Seth Holt provides interesting and intelligent direction by playing the first half an hour of the film as simple and innocuous, but steadily he pulls the rug from under your feet and gets you to question the events occurring and the validity of them. The crisp yet ominous use of black and white hints at the darkness that may lie beneath the surface of both Joey and Nanny, while roving camerawork takes in the supposed safety of home and reveals the creeping danger within its trappings. A sombre yet menacing score keeps the suspense building as the line between truth and fallacy blurs. Admittedly some of the plot elements creek a little with a lack of originality, but for most of The Nanny’s duration it keeps you riveted.
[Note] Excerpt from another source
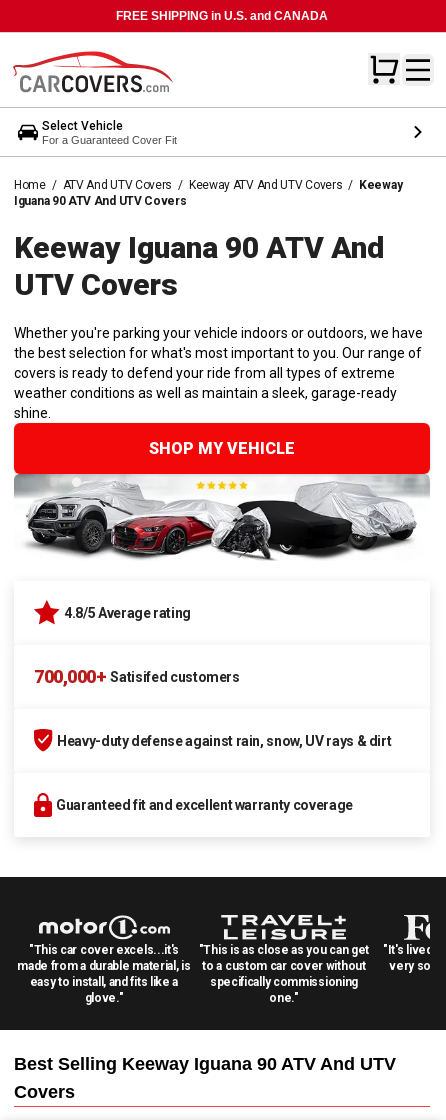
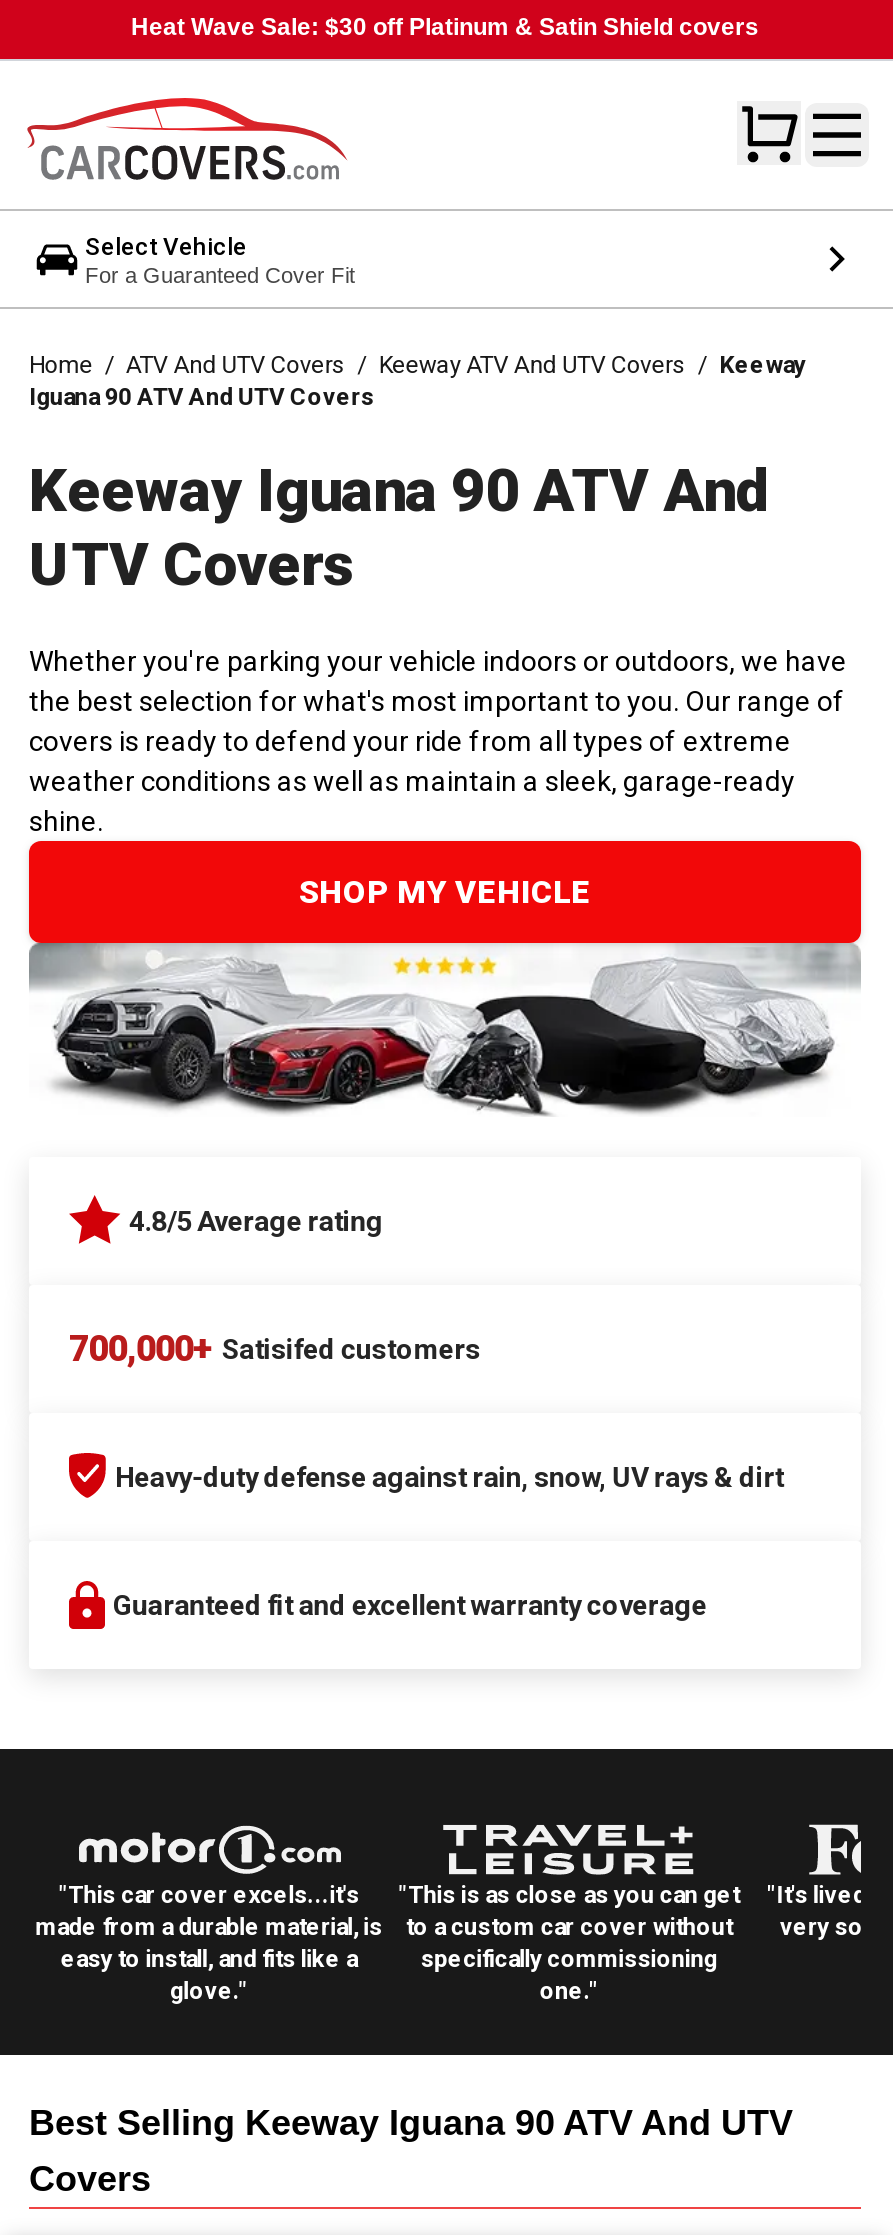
[116,9,328,23] FREE SHIPPING in U.S. and CANADA -> [131,13,759,41] Heat Wave Sale: $30 off Platinum & Satin Shield covers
Bette Davis turns in a subtle performance as the eponymous Nanny and shows us the many sides to her with little nuances clouded with a hint of secrecy. Because of her amazing delivery, the audience is really left until the last-minute wondering whether Joey is right to be afraid of her. As seemingly kind and considerate as Nanny is, there is something uneasy about her character and as played by Davis we begin to question our judgement of her. William Dix is similarly effective as the young Joey, whose string of antics leaves others questioning whether he is lying or not. Dix manages to dig beneath the unpleasant exterior of the character and show fear and intelligence as he attempts to explain his story. Wendy Craig is suitably nervy and highly strung as Joey’s mother, while Jill Bennett provides quiet understanding as the Joey’s aunty who is frustrated by her nephew yet senses something isn’t right. James Villiers is somewhat wasted as Joey’s father and doesn’t really contribute much to the film. On the other hand, Pamela Franklin is precocious and loyal as Bobby, the neighbour who begins to believe Joey’s stories about Nanny.
A sinister and nail-biting watch, The Nanny is a creepy entry into Hammer Horror that boasts a chilling atmosphere and a compelling performance by Bette Davis.